Sunil Mittal has fought many a battle, and emerged on top every time. He’s now readying for the biggest scrap of them all.
Life comes full circle. Nearly 40 years after starting his entrepreneurial journey, Sunil Bharti Mittal, Chairman of the $14.3-billion Bharti Airtel, is standing at the crossroads. The business that he has built from the ground up is under attack from Reliance Jio, the $20-billion venture of Reliance Industries. For Airtel, the most unsettling aspect of Jio’s launch in September is the free voice calls that the start-up is offering to its customers for a lifetime. Other major telecom companies, such as Airtel, Vodafone India and Idea Cellular, derive nearly 70 per cent of revenues from voice.

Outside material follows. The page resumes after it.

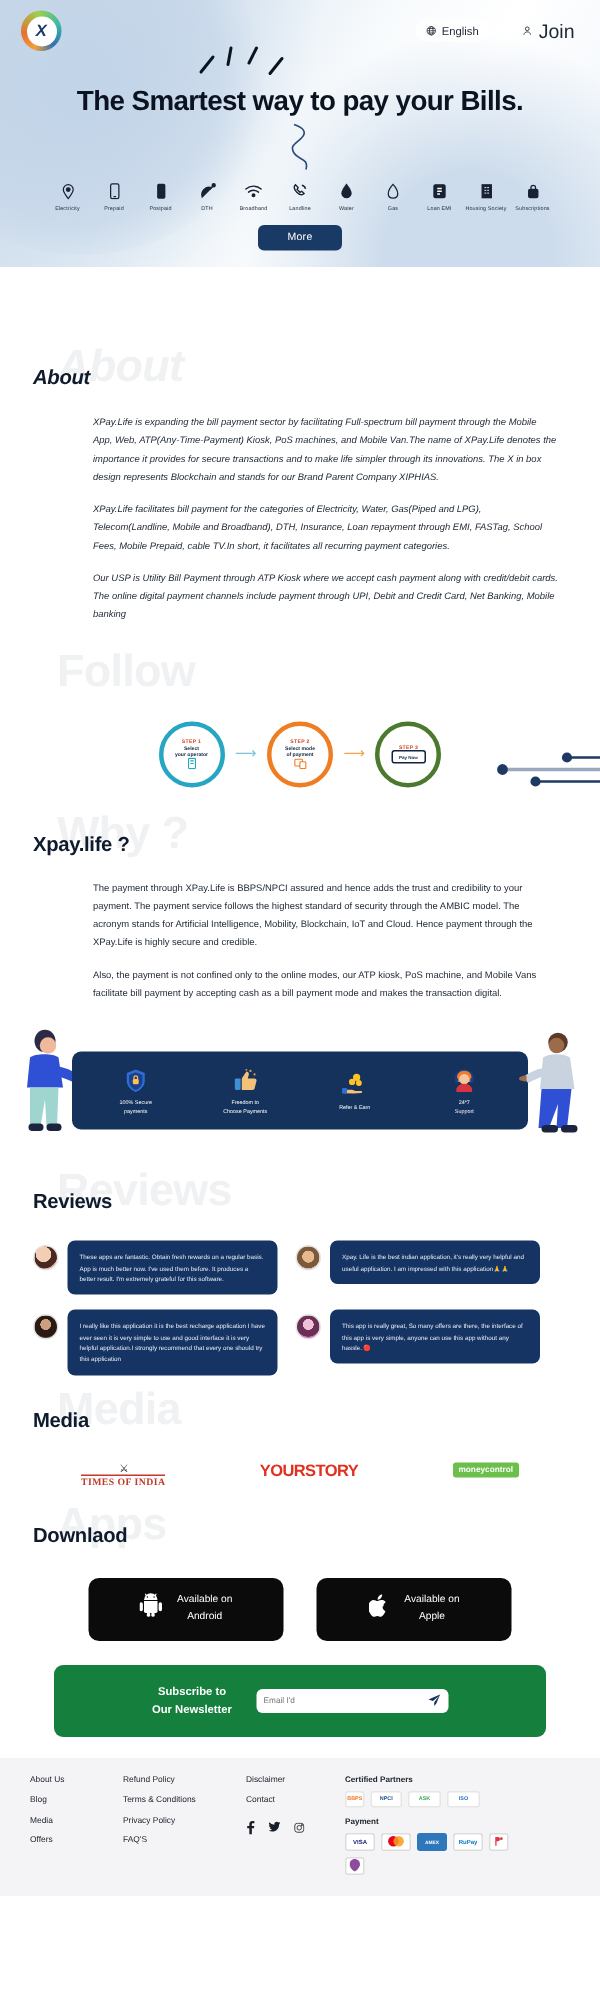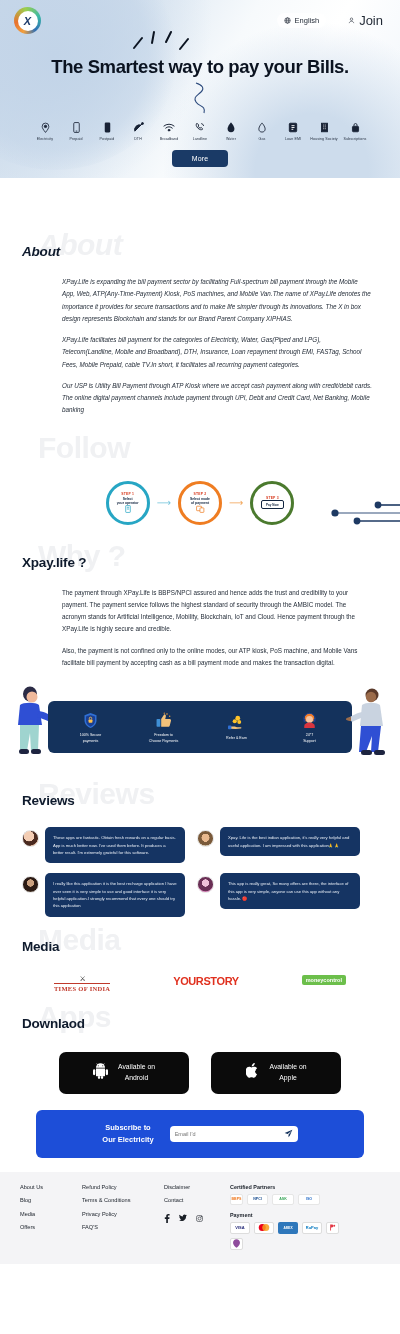"Subscribe to" .news { background: #1d4ed8 -> #15803d }
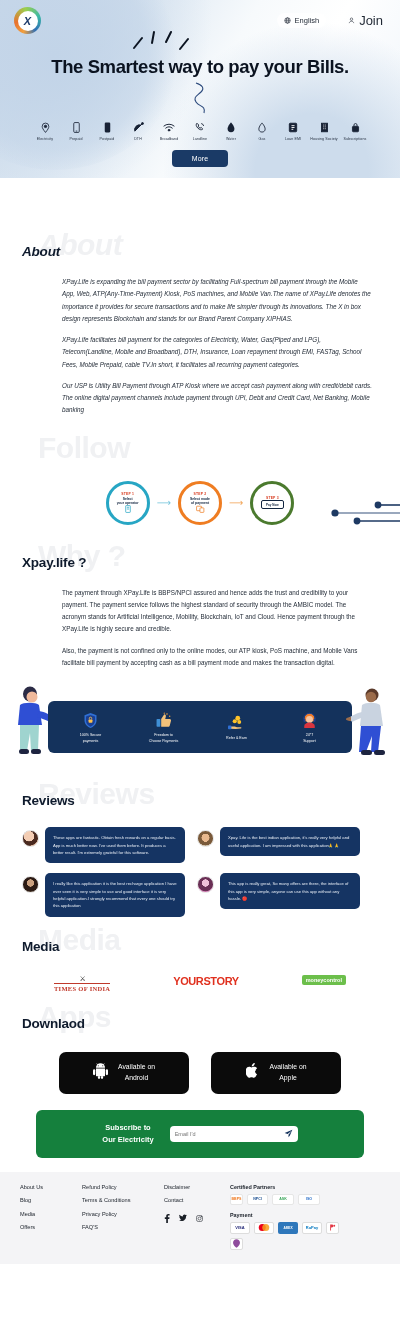"Our Electricity" span { text: Electricity -> Newsletter }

Airtel’s revenues from non-voice segments – data and value-added services – have grown recently, rising from 27.4 per cent in the September 2015 quarter to 30 per cent in the September 2016 quarter. But the dominance of voice revenues is still overwhelming. Any dent to voice revenues will have a big impact on overall earnings. IDFC Securities, for instance, expects Airtel’s net sales to fall by 0.4 per cent and EBITDA (earnings before interest, taxes, depreciation and amortisation) to slide by 5.2 per cent in 2017/18.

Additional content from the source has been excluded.